What is expected |
The entries that follow need to be printed exactly as they are, minus any pictures.

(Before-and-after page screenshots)
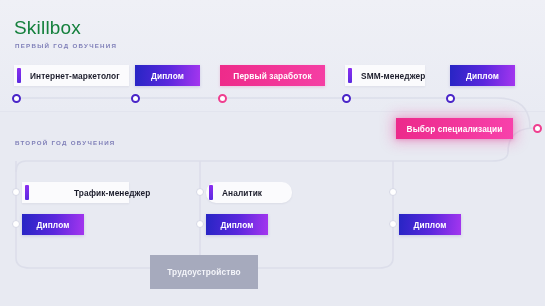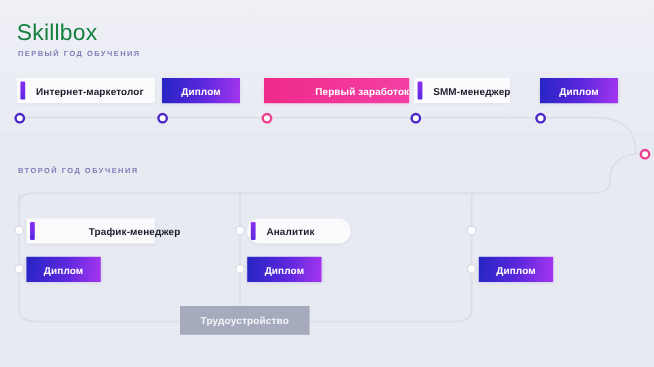--- a/index.html
+++ b/index.html
@@ -137,21 +137,21 @@
   }
   .chip-spec .txt {
     font-size: 8.3px;
     font-weight: 700;
     color: #ffffff;
     letter-spacing: 0.1px;
   }
   .chip-gray {
     background: #a6aabd;
     justify-content: center;
-    height: 24px;
+    height: 34px;
   }
   .chip-gray .txt {
     font-size: 8.3px;
     font-weight: 700;
     color: #f4f5fa;
     letter-spacing: 0.15px;
   }
 </style>
 </head>
 <body>
@@ -183,39 +183,42 @@
 
   <div class="chip chip-white" style="left:14px; top:65px; width:115px;">
     <span class="bar"></span>
     <span class="txt">Интернет-маркетолог</span>
   </div>
 
   <div class="chip chip-diploma" style="left:135px; top:65px; width:65px;">
     <span class="txt">Диплом</span>
   </div>
 
-  <div class="chip chip-pink" style="left:220px; top:65px; width:121px;justify-content:flex-end;">
+  <div class="chip chip-pink" style="left:220px; top:65px; width:105px;">
     <span class="txt">Первый заработок</span>
   </div>
 
   <div class="chip chip-white" style="left:345px; top:65px; width:80px;">
     <span class="bar"></span>
     <span class="txt">SMM-менеджер</span>
   </div>
 
   <div class="chip chip-diploma" style="left:450px; top:65px; width:65px;">
     <span class="txt">Диплом</span>
   </div>
 
   <div class="node purple" style="left:12px; top:94px;"></div>
   <div class="node purple" style="left:131px; top:94px;"></div>
   <div class="node pink" style="left:218px; top:94px;"></div>
   <div class="node purple" style="left:342px; top:94px;"></div>
   <div class="node purple" style="left:446px; top:94px;"></div>
 
+  <div class="chip chip-spec" style="left:396px; top:118px; width:117px;">
+    <span class="txt">Выбор специализации</span>
+  </div>
   <div class="node pink" style="left:533px; top:124px;"></div>
 
   <div class="chip chip-white" style="left:22px; top:182px; width:107px;gap:36px;">
     <span class="bar"></span>
     <span class="txt">Трафик-менеджер</span>
   </div>
   <div class="chip chip-diploma" style="left:22px; top:214px; width:62px;">
     <span class="txt">Диплом</span>
   </div>
   <div class="node soft" style="left:12px; top:188px;"></div>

Answer section |
--- a/index.html
+++ b/index.html
@@ -137,21 +137,21 @@
   }
   .chip-spec .txt {
     font-size: 8.3px;
     font-weight: 700;
     color: #ffffff;
     letter-spacing: 0.1px;
   }
   .chip-gray {
     background: #a6aabd;
     justify-content: center;
-    height: 24px;
+    height: 34px;
   }
   .chip-gray .txt {
     font-size: 8.3px;
     font-weight: 700;
     color: #f4f5fa;
     letter-spacing: 0.15px;
   }
 </style>
 </head>
 <body>
@@ -183,39 +183,42 @@
 
   <div class="chip chip-white" style="left:14px; top:65px; width:115px;">
     <span class="bar"></span>
     <span class="txt">Интернет-маркетолог</span>
   </div>
 
   <div class="chip chip-diploma" style="left:135px; top:65px; width:65px;">
     <span class="txt">Диплом</span>
   </div>
 
-  <div class="chip chip-pink" style="left:220px; top:65px; width:121px;justify-content:flex-end;">
+  <div class="chip chip-pink" style="left:220px; top:65px; width:105px;">
     <span class="txt">Первый заработок</span>
   </div>
 
   <div class="chip chip-white" style="left:345px; top:65px; width:80px;">
     <span class="bar"></span>
     <span class="txt">SMM-менеджер</span>
   </div>
 
   <div class="chip chip-diploma" style="left:450px; top:65px; width:65px;">
     <span class="txt">Диплом</span>
   </div>
 
   <div class="node purple" style="left:12px; top:94px;"></div>
   <div class="node purple" style="left:131px; top:94px;"></div>
   <div class="node pink" style="left:218px; top:94px;"></div>
   <div class="node purple" style="left:342px; top:94px;"></div>
   <div class="node purple" style="left:446px; top:94px;"></div>
 
+  <div class="chip chip-spec" style="left:396px; top:118px; width:117px;">
+    <span class="txt">Выбор специализации</span>
+  </div>
   <div class="node pink" style="left:533px; top:124px;"></div>
 
   <div class="chip chip-white" style="left:22px; top:182px; width:107px;gap:36px;">
     <span class="bar"></span>
     <span class="txt">Трафик-менеджер</span>
   </div>
   <div class="chip chip-diploma" style="left:22px; top:214px; width:62px;">
     <span class="txt">Диплом</span>
   </div>
   <div class="node soft" style="left:12px; top:188px;"></div>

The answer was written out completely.